There’s something so strangely satisfying about Fall (or Autumn, if you’re a particularly fancy person). I can’t define it here; I don’t think anyone can really define it, too much of an immense task, in my opinion. The best I can do is throw a few sharp adjectives its way, hoping they stick–let’s see, uh: bittersweet, mildly fantastical, slightly spooky, cold, warm, loving, abrupt, careful, dangerous, joyful, magical. Ah, now we got something concrete, magical? Magic’s a complex concept, isn’t it? Well, sure, if you want to make it that way. For the sake of this post, K.I.S.S, or Keep It Simple, Sally. HA, and you thought I was gonna say stupid! Tricked you.
Fall is magical. How so? Gee, that’s a tough question, but only the hardest hitters…make the target? Yeah, smooth move, X-Lax, real intelligent, as if targets have anything to do with Fall. But maybe they do.

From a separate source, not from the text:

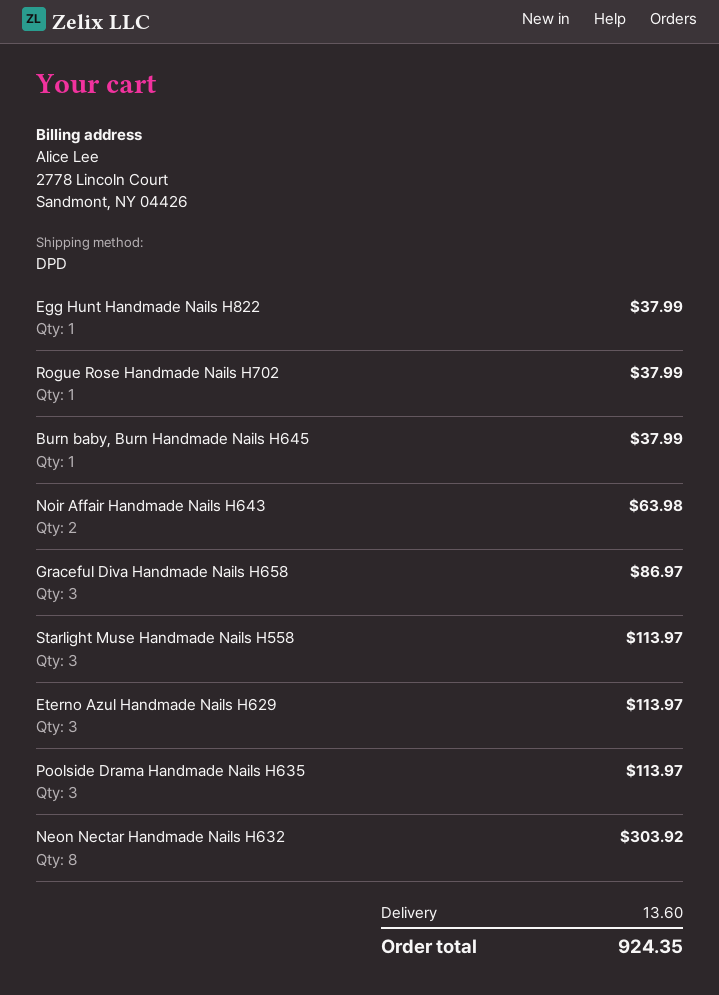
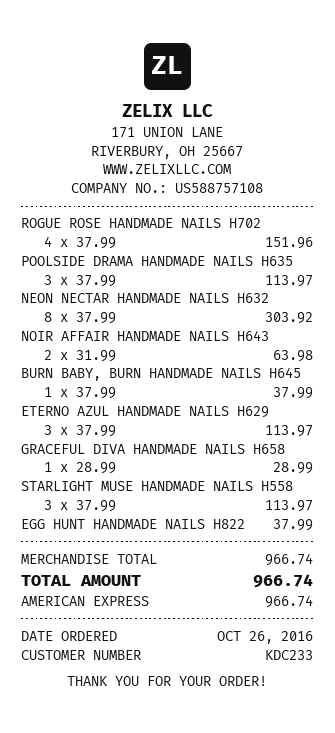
Rogue Rose Handmade Nails H702: 1 for 37.99 -> 4 for 151.96
Graceful Diva Handmade Nails H658: 3 for 86.97 -> 1 for 28.99
shipping: 13.60 -> none
total: 924.35 -> 966.74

I can’t say definitively that they don’t, so, as they say, the jury’s out on that one–and, y’know, I just talked to them, telling me they’re gonna be out for the next five hours, so, hey, that’s cool.
Now, I’m gonna stop pulling my swings (or is it throws?), and go all out. Fall is undefinable, BAM! whoah, how about that big dose of Truth, huh? but, and I want to preface this, if I may, with the concession that although Fall may be undefinable, it’s not entirely abstract. When I think of Fall, these thoughts proceed: carving Jack-O-Lanterns in the blistering cold, with a mug of Swiss Miss hot cocoa and stomping into carefully raked leaves, hearing them crinkle and crunch beneath my feet and pressing my gloves over my numbing cheeks to still the wind-inflicted pain within them and watching fog settle over an empty field, slithering around every grass stalk and tumbleweed in it and admiring a waxing, orange moon, a centerpiece in the sky’s constantly revised canvas and grasping handfuls of wrapped goodies out of plastic pumpkins and jittery animatronic hands and gathering around a food-laden table to just get a whiff of the pumpkin pie’s creamy filling, its flaky (and occasionally imitation-concrete) crust and being fulfilled and being pleased and feeling as if the weather can, like, channel your mood and sitting on a bench in some lonely place and watching leaves snap off tree branches and glide in a see-saw manner to the grass, crumpling.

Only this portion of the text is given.